House prices are driven by what first time buyers are prepared to pay (they are referred to as the 'life blood' of the market, 'cannon fodder' would be more appropriate, really); FTBs continually compare the cost of renting with the cost of buying. Therefore, if interests rates fall, for a given housing budget, FTBs are prepared to pay higher prices (albeit for exactly the same house - they are not getting more house for their money).

To kick start the bubble again, you need three basic ingredients:
1. House prices are lower than the long run average;
2. The economy is picking up again;
3. Interest rates are low or falling.

Once the bubble has kicked off nicely, it becomes self-sustaining. People who sell their houses deposit the proceeds with banks, who can on-lend 90%-plus of that straight back to purchasers. The banks get lulled into a false sense of security; they are prepared to lend ever higher multiples at ever lower interest rates. Property price bubbles and credit bubbles are two sides of the same coin. Thus banks become ever more thinly capitalised and embark on ever riskier lending practices using an ever larger pool of 'money'. 

There are then several triggers that lead to the bubble bursting (a few too many mortgage defaults, a slight increase in interest rates, risk aversion on the part of people who provide the banks with money, a modest fall in prices, a spike in oil or food prices etc).

The downward spiral is then self-enforcing of course, as we are now seeing. Falling house prices lead to falling consumer confidence; which leads to falling business confidence. Banks rein in lending to households for home buying and businesses. Banks' mortgage advances are secured on property prices, so people are less willing to lend money to banks etc etc.

So fair play to Camerosborne for finally laying into The Goblin King's economic record; but I refuse to take Camerosborne seriously until they stop yapping on about excessive debt and start talking about what they are going to do in future to prevent house price bubbles arising*.

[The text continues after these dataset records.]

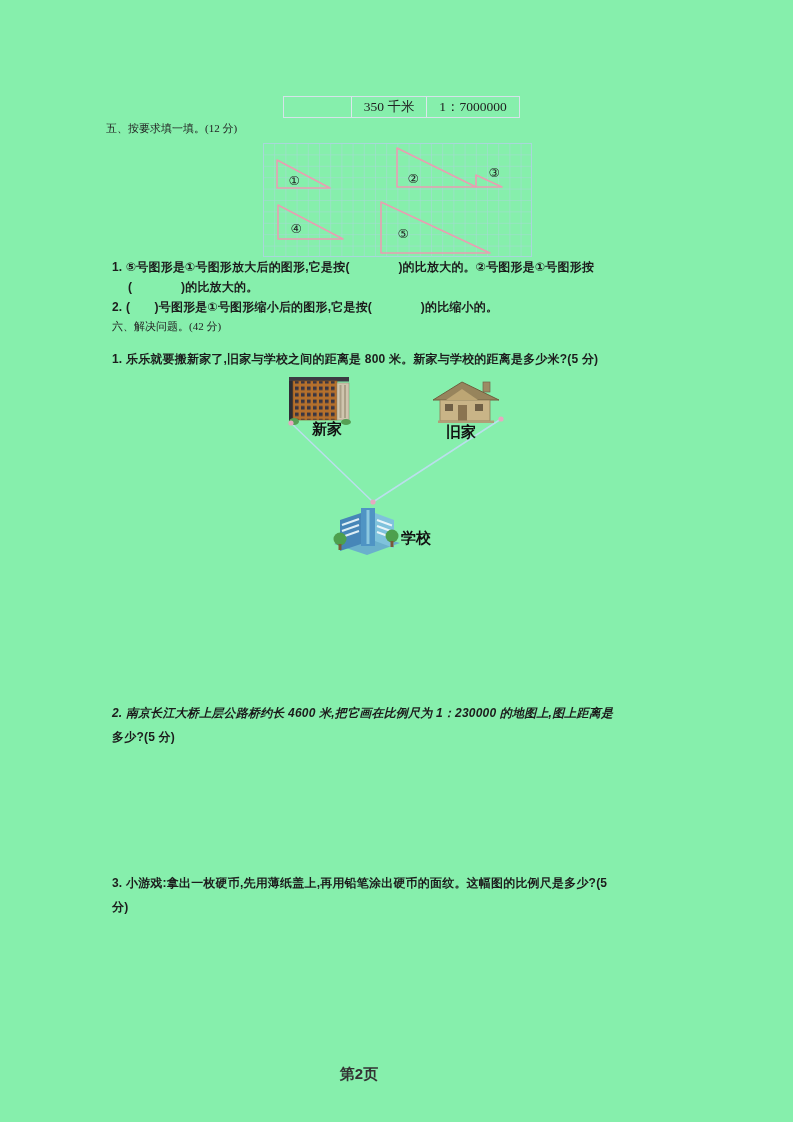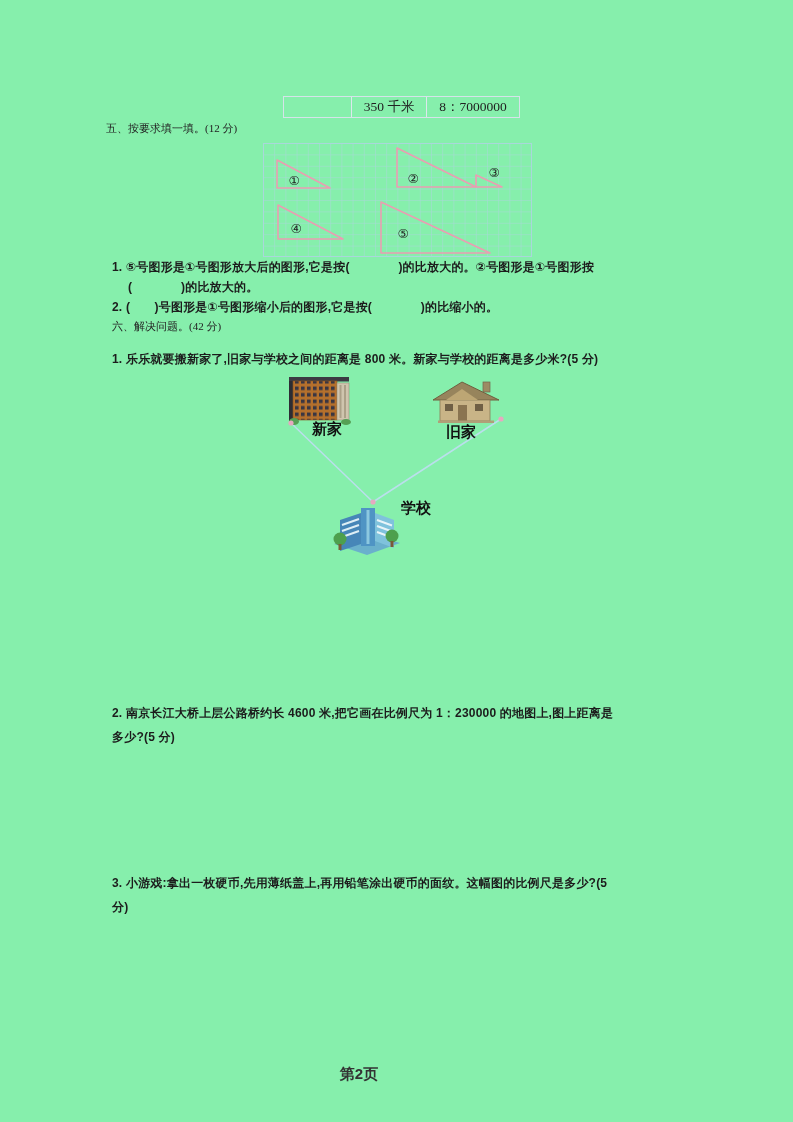"8：7000000" div.scale-cell { text: 8 -> 1 }
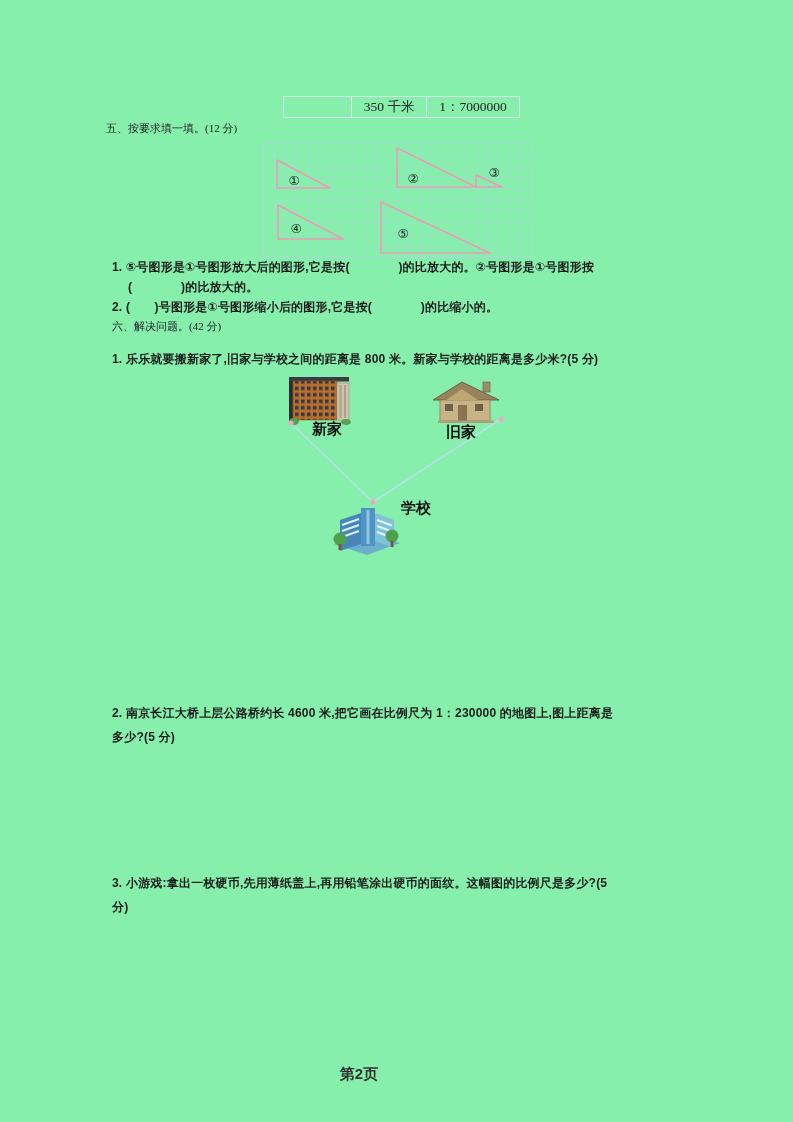"学校" div.abs { top: 499px -> 529px }
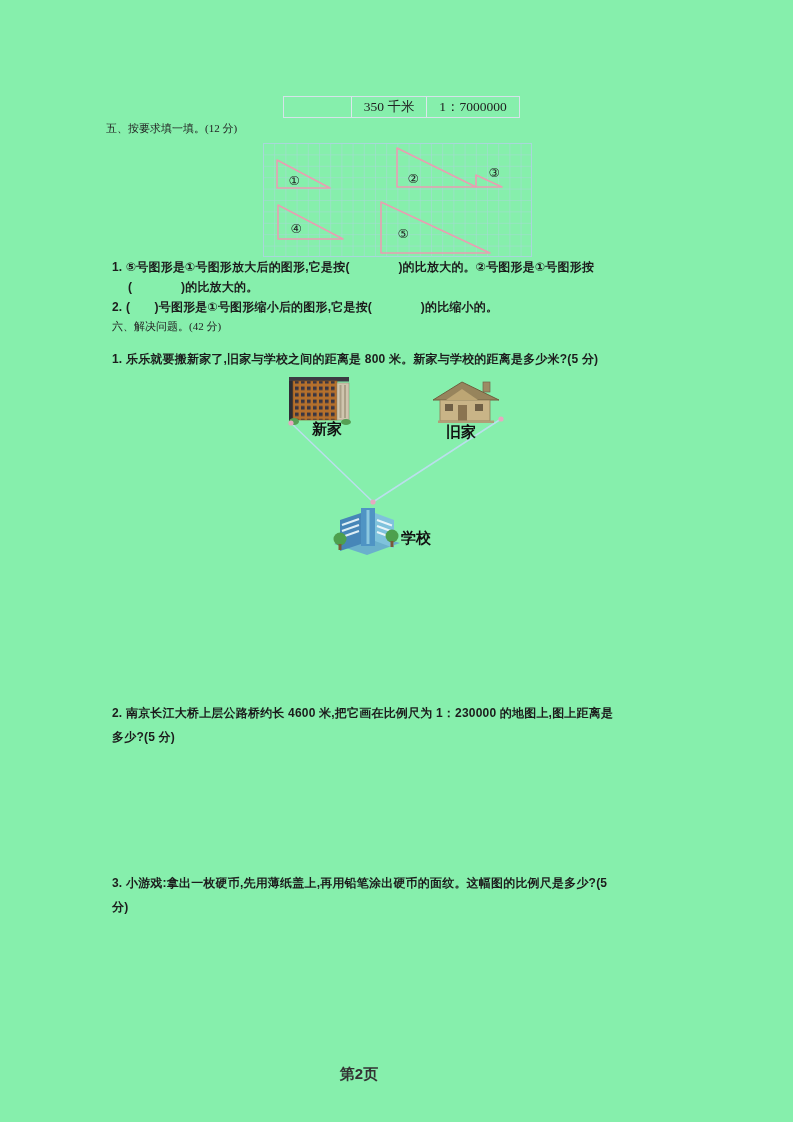"2. 南京长江大桥上层公路桥约长 4600 米,把它画在比例尺为" div.abs { font-style: none -> italic }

* It's actually dead simple; you need a combination of sensible banking supervision; liberal planning laws and replacing existing property-related taxes (Council Tax, Business Rates, Stamp Duty Land Tax, Inheritance Tax, Capital Gains Tax, the TV licence fee, Insurance Premium Tax etc) with Land Value Tax. And scrap all subsidies for housing, such as Housing & Council Tax Benefit, obviously.

3 comments:

Anonymous said...

It's interesting that scrapping the income tax relief on mortgage interest payments doesn't seem to have altered the pattern much.

neil craig said...

It is a good one & suggests that we are heading for at least a 30% fall in prices (probably more in the US because they have been even sillier) which means more trouble for the banks.

However it is noticeable that the minimum has not really fallen with real rising incomes which does suggest that even at the trough regulatroy building restrictions represent most of the cost of houses.

Mark Wadsworth said...

NC, it appears that we have been far, far sillier than the US.

Residual land values (as a proxy for regulatory restrictions) were very low at the trough of the market in the 1990s, perhaps 20% of average cost of a 'second-hand' house?